The aim of this draft is not to provide a ready-to-use toy DF API, instead the goal is to share my ideas regarding the API with the help of code and comments which (hopefully) help in communicating the core ideas.

NOTE: CURRENT IMPLEMENTATION IS NOT UP TO DATE WITH GSOC OFFICIAL APPLICATION, WHICH IS THE OFFICIAL REFERENCE (NO NEED TO HAVE A NEW ROW CLASS, INSTEAD THE EXISTING RECORD CLASS WILL BE LEVERAGED).

IMPLEMENTATION IN BRIEF
Currently:
Wayang users leverage the DataQuanta abstraction to build execution plans in an object-oriented style. In other words, users write strongly-typed lambda functions that operate on typed objects.
In coordance with DataFrame paragigm, instead of writing opaque functions that operate on typed objects, users employ SQL-like declarative expressions that operate on tables with a schema.
Project key points:
Wayang will provide the DataFrame abstraction by leveraging the existing DataQuanta class. Specifically, a Wayang DataFrame will be a wrapper around a DataQuanta[Record], where Record is the existing Wayang type used to represent a list of objects with a schema and can, consequently, provide the abstraction of a table row.
To provide a proper tabular abstraction for the user, a Schema class will be created to represent the structure of the table (column names and types, and eventually other metadata). Schema retrieval triggers the execution of the plan, so we will have SchemaSink and its implementations (e.g., SparkSchemaSink).
The API will expose standard DataFrame operations such as projection, filtering, and aggregation. In accordance with Wayang design, new operations will be associated with new operators along with their implementations. For operations that already have a corresponding operator (e.g., filtering), it is possible to refactor existing classes to prefer, when possible, a DataFrame backend (the existing ParquetSink leverages a similar principle).
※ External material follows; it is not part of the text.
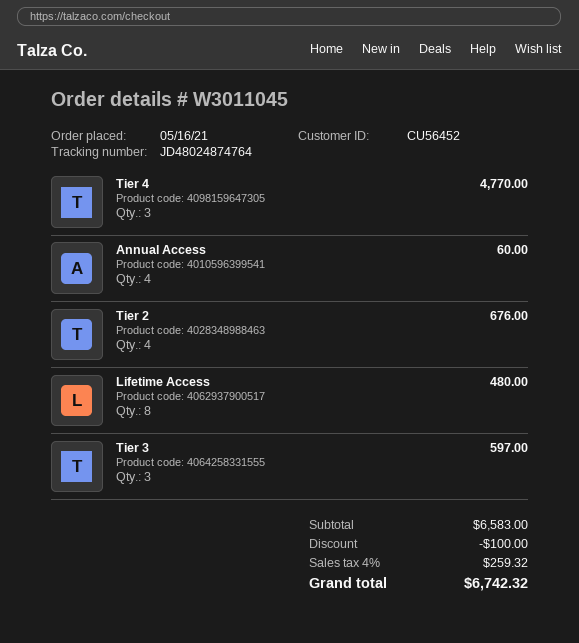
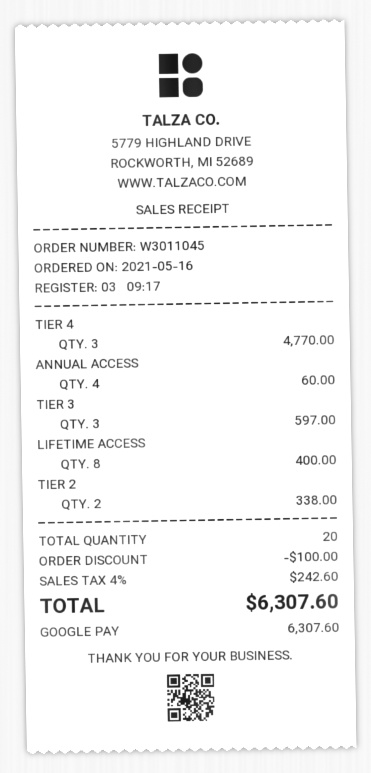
Tier 2: 4 for 676.00 -> 2 for 338.00
Lifetime Access: 8 for 480.00 -> 8 for 400.00
tax: 4% = 259.32 -> 4% = 242.60
total: 6742.32 -> 6307.60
I hope to get some feedback to improve my proposal.

AjayBoddeda4 · 2026-03-17T05:19:13Z

Hi Carlo, this is a great draft! I am Ajay Boddeda, a GSoC 2026 applicant interested in the DataFrames API project. I have hands-on experience with PySpark DataFrames and I am very excited about this direction. I especially like the Row + Schema abstraction idea. Would love to contribute to this and build on your work!

AjayBoddeda4 · 2026-03-18T04:22:23Z

Hi Carlo, I have been studying your draft code carefully. The Row class with a list of generic objects and the Schema mapping column names to types is a clean design. I have one question — for the filter() operation, are you planning to use expression-based filtering like Spark's Column expressions, or a simpler predicate approach first? I ask because in PySpark I use df.filter(df.age > 21) daily in production and I'm thinking about how to map that cleanly to Wayang's execution plan.

AjayBoddeda4 · 2026-03-20T07:59:39Z

Hi Carlo, I noticed you pushed a new refining commit after our discussion — exciting to see the draft evolving! I cloned the Wayang repository locally and have been studying the wayang-api-scala-java structure to understand where the DataFrame API would best fit. Looking forward to seeing the updated design!

AjayBoddeda4 · 2026-03-20T08:04:05Z

Hi Carlo, I studied the new commits carefully — this is excellent progress! I noticed you used Java Records for both Row and Schema which is exactly the direction I suggested on issue #514. The SparkSelectOperator using Dataset[Row] with functions::col is a clean implementation.
Looking at SparkSelectOperator, I see getSupportedInputChannels and getSupportedOutputChannels return empty lists — would DatasetChannel descriptors be the right choice here to keep execution within the Dataset world and avoid RDD conversions? This connects to issue #362 about DataFrameChannel that I was studying.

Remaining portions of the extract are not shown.